Ils ont vécu la guerre. Les enfants de Marioupol sont restés cloîtrés pendant des semaines dans les caves de leurs immeubles, tandis que la ville était rasée par les troupes russes. Mais le cauchemar ne s’est malheureusement pas arrêté là.
Plusieurs milliers d’enfants ont été enlevés puis adoptés par des familles en Russie. Maria Lvova-Belova, la déléguée aux droits de l’enfant du gouvernement de Vladimir Poutine, fait état de 30 enfants qui ont été «sauvés» de Marioupol, car leurs familles les auraient abandonnés sur place. Ces enfants seraient aujourd’hui dans des familles d’accueil russes et en seraient reconnaissants. Ils ne voudraient ni retourner en Ukraine ni retrouver leurs proches.
Plus de 5000 enfants disparus
Selon les données du ministère ukrainien, plus d’un millier d’enfants ont été enlevés cet été rien qu’à Marioupol et emmenés en Russie. Daria Herasymchuk, déléguée ukrainienne aux droits de l’enfant, accuse la Russie d’avoir enlevé illégalement près de 5754 enfants depuis août. Kiev a accusé Moscou de violer ainsi la Convention des Nations unies relative aux droits de l’enfant et demande à la Russie de rendre les enfants à leurs familles.
Des sources russes plaident également en faveur de ces enlèvements. En août, le département des affaires familiales de la ville russe de Krasnodar a publié un rapport indiquant que plus de mille enfants de Marioupol avaient été recueillis par des familles d’accueil russes et que 300 autres attendaient d’être adoptés. Le rapport a été rapidement effacé, mais il montre l’ampleur dramatique des enlèvements.
Leur haine s’est transformée en «amour pour la Russie»
La déléguée russe aux droits de l’enfant a présenté une tout autre histoire mardi lors d’une conférence de presse. Maria Lvova-Belova a déclaré que 30 enfants ont été «retrouvés» dans les caves de Marioupol. Selon elle, ces enfants ont été abandonnés par leurs parents dans la ville bombardée, alors que ceux-ci avaient pris la fuite. Ces enfants ont alors été emmenés à Moscou, où ils ont trouvé un nouveau foyer dans des familles russes.

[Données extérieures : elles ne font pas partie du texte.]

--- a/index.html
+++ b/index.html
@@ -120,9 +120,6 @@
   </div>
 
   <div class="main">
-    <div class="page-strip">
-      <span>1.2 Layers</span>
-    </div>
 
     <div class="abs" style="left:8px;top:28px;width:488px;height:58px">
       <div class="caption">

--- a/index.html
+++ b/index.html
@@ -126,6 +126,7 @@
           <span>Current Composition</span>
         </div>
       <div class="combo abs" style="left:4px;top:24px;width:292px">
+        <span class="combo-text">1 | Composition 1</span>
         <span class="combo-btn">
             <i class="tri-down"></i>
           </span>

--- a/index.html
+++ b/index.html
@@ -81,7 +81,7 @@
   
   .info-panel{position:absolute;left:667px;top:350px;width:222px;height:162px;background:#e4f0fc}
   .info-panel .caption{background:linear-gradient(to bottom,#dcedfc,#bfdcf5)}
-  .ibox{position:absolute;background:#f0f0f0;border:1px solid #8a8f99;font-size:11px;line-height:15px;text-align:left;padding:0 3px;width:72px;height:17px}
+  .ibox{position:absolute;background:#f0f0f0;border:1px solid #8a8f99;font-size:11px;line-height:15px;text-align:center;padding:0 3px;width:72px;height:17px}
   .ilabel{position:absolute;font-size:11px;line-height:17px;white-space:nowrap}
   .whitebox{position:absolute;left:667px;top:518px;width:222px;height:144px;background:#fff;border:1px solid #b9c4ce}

Au début, «l'intégration» a été difficile, selon Maria Lvova-Belova. «Les enfants exprimaient des opinions négatives sur le président, racontaient des choses horribles, chantaient l’hymne ukrainien, criaient 'gloire à l’Ukraine' et ainsi de suite.»
«L’un des plus gros problèmes est le traumatisme que ces enfants ont vécu», a expliqué la déléguée russe aux droits de l’enfant. «C’est pourquoi il y a peut-être eu une certaine négativité au début. Mais celle-ci s’est transformée en amour pour la Russie», a-t-elle poursuivi. Une fois que les enfants ont été placés dans leur famille d’accueil, leur attitude envers la Russie a radicalement changé. Selon la déléguée, les enfants ne souhaiteraient désormais plus retourner en Ukraine: «Nous sommes très bien ici.»
La Russie ne veut pas réunir les enfants avec les familles ukrainiennes
La déléguée russe aux droits de l’enfant ne souhaite pas répondre à la demande de Daria Herasymchuk de ramener les enfants afin de les réunir avec leurs familles. Selon elle, les parents ont abandonné leurs enfants à Marioupol intentionnellement. «Une famille, par exemple, a fui en Allemagne en laissant des enfants derrière elle pour une raison quelconque et veut maintenant les récupérer», a déclaré Maria Lvova-Belova, sans mentionner les nombreuses familles ukrainiennes qui ont été séparées contre leur gré depuis le début de la guerre.
«Mon devoir est d’agir dans l’intérêt des enfants», a-t-elle affirmé. «Nous avons demandé aux enfants s’ils voulaient revenir en Ukraine et nous leur avons expliqué qu’ils en avaient désormais la possibilité. Aucun d’entre eux ne souhaite retourner au pays.» Jusqu’à présent, selon le journal en ligne «Medusa«, seuls 50 enfants sur plus de mille ont été rapatriés.